• TRY IT
In your copy of the data, omit the pictures and keep all else exactly as given.

(Before-and-after change records)
== == ==

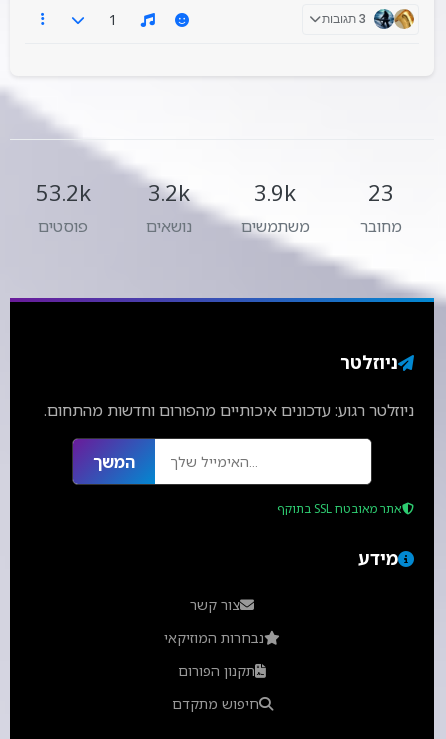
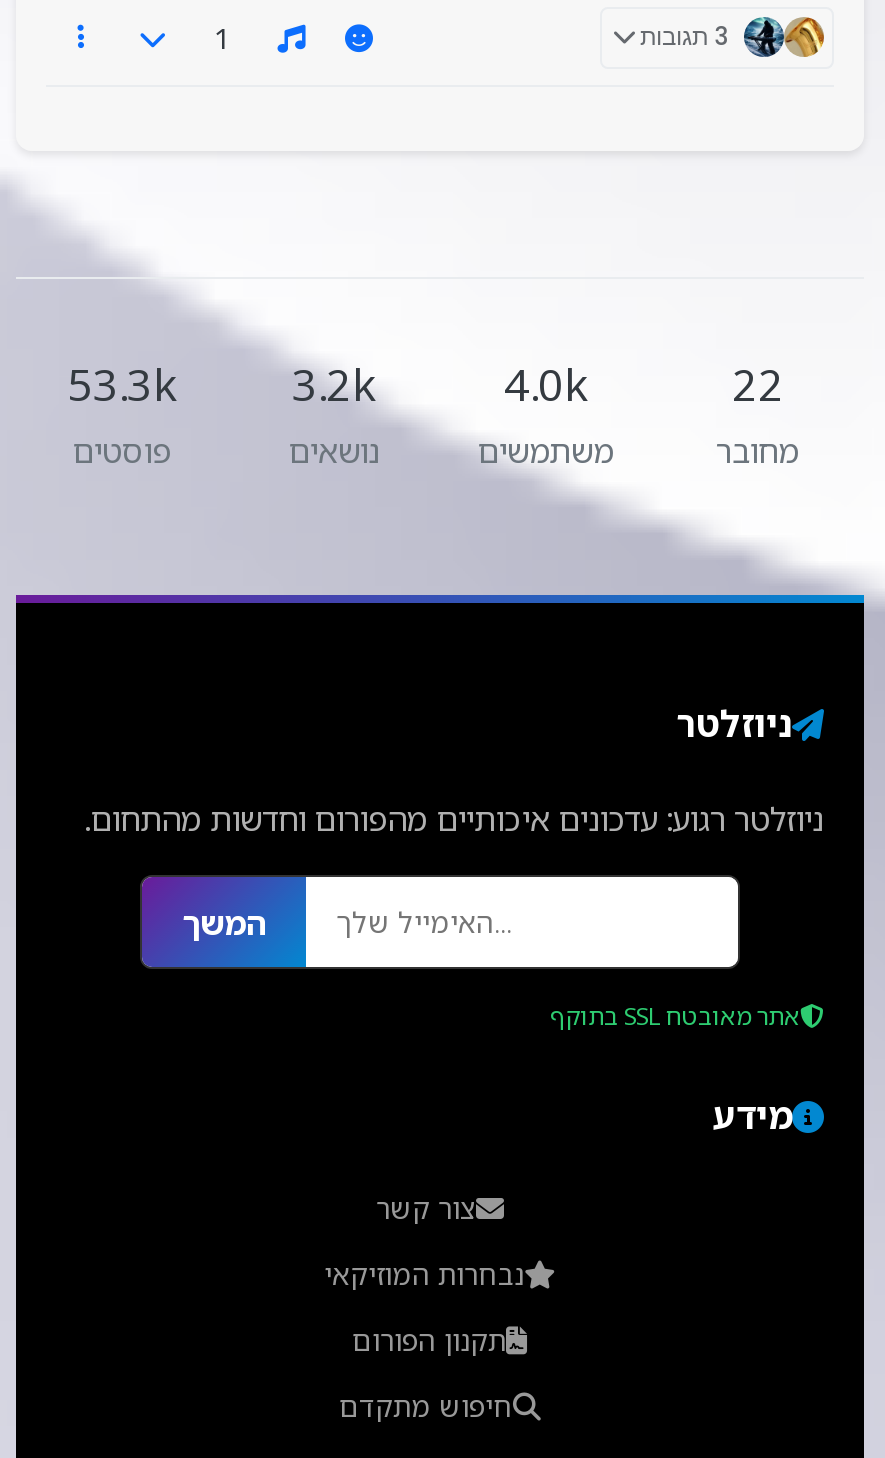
- 53.2k 3.2k
+ 53.3k 3.2k

- 3.9k
+ 4.0k

- 23
+ 22
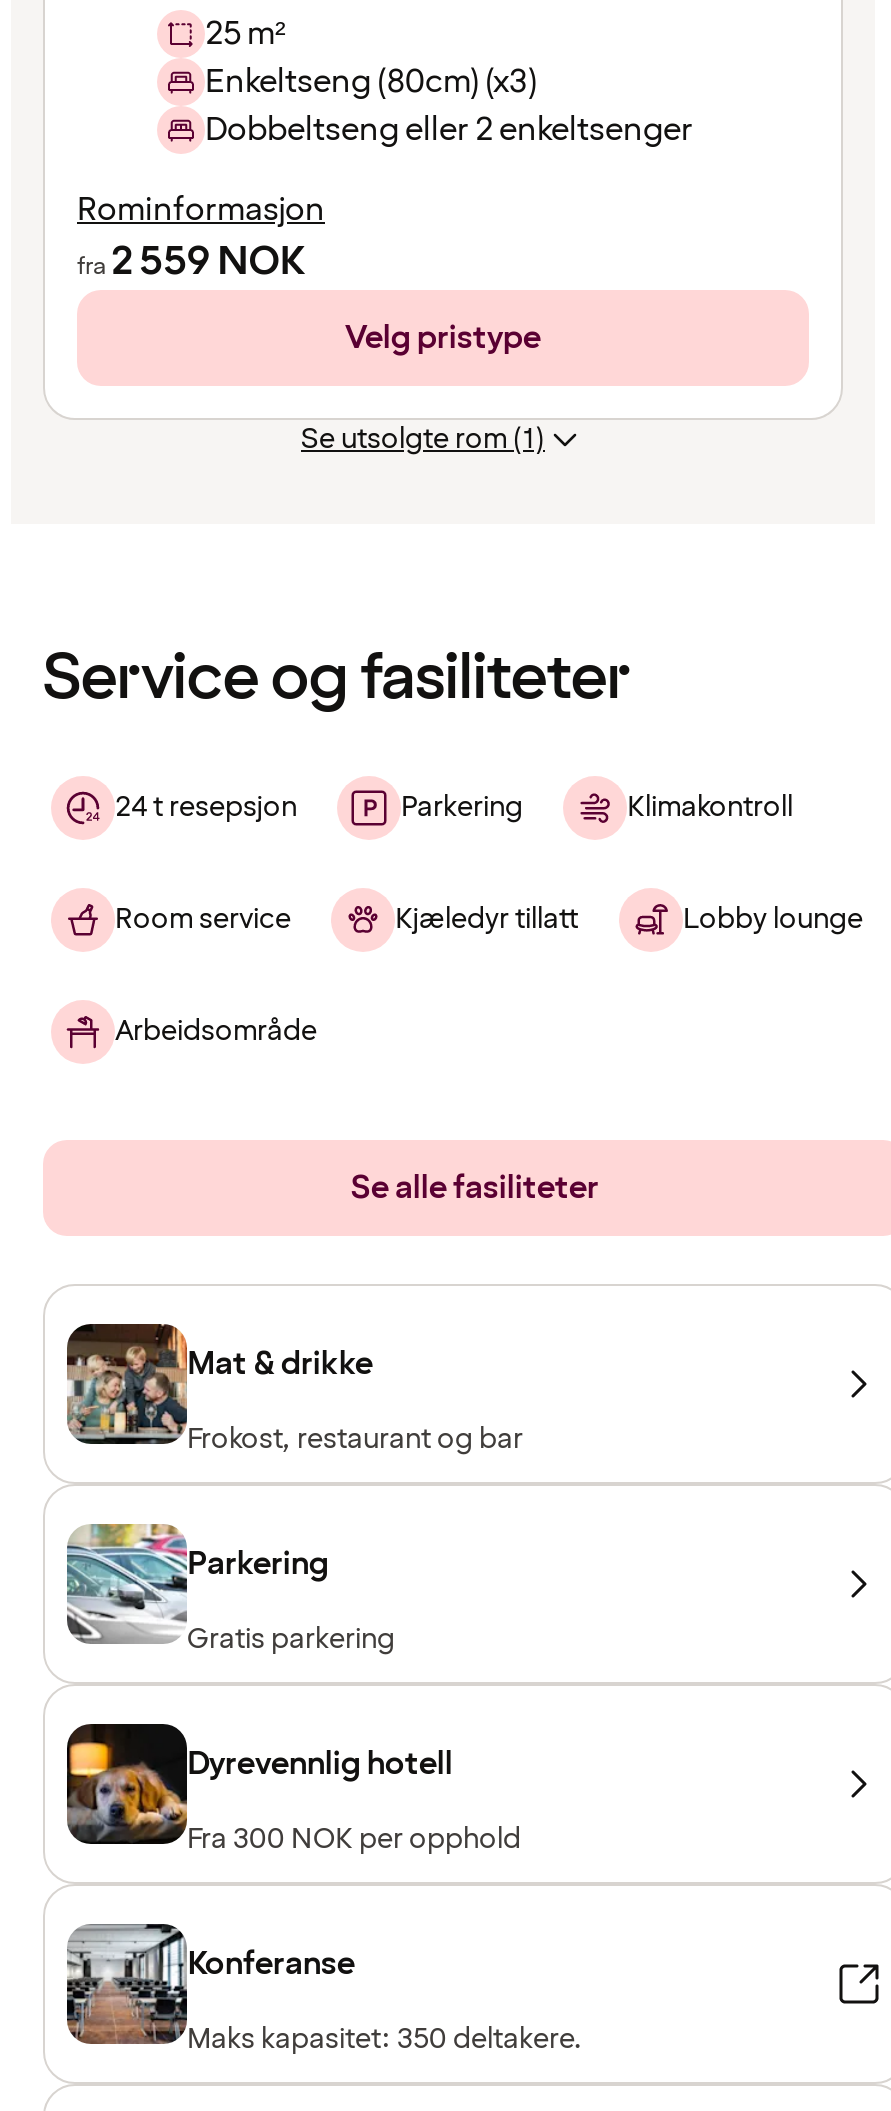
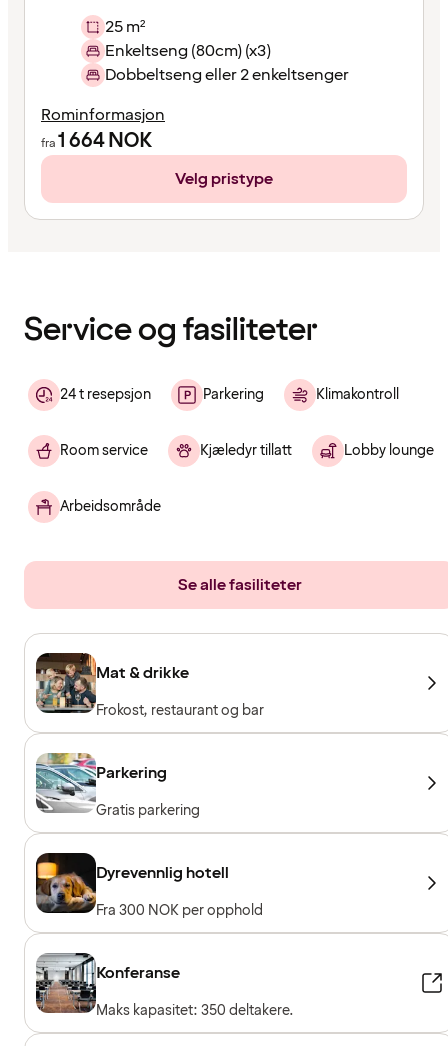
- fra2 559 NOK
+ fra1 664 NOK

- Se utsolgte rom (1)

== == ==

• EXERCISE SOLUTION
- 53.2k 3.2k
+ 53.3k 3.2k

- 3.9k
+ 4.0k

- 23
+ 22
- fra2 559 NOK
+ fra1 664 NOK

- Se utsolgte rom (1)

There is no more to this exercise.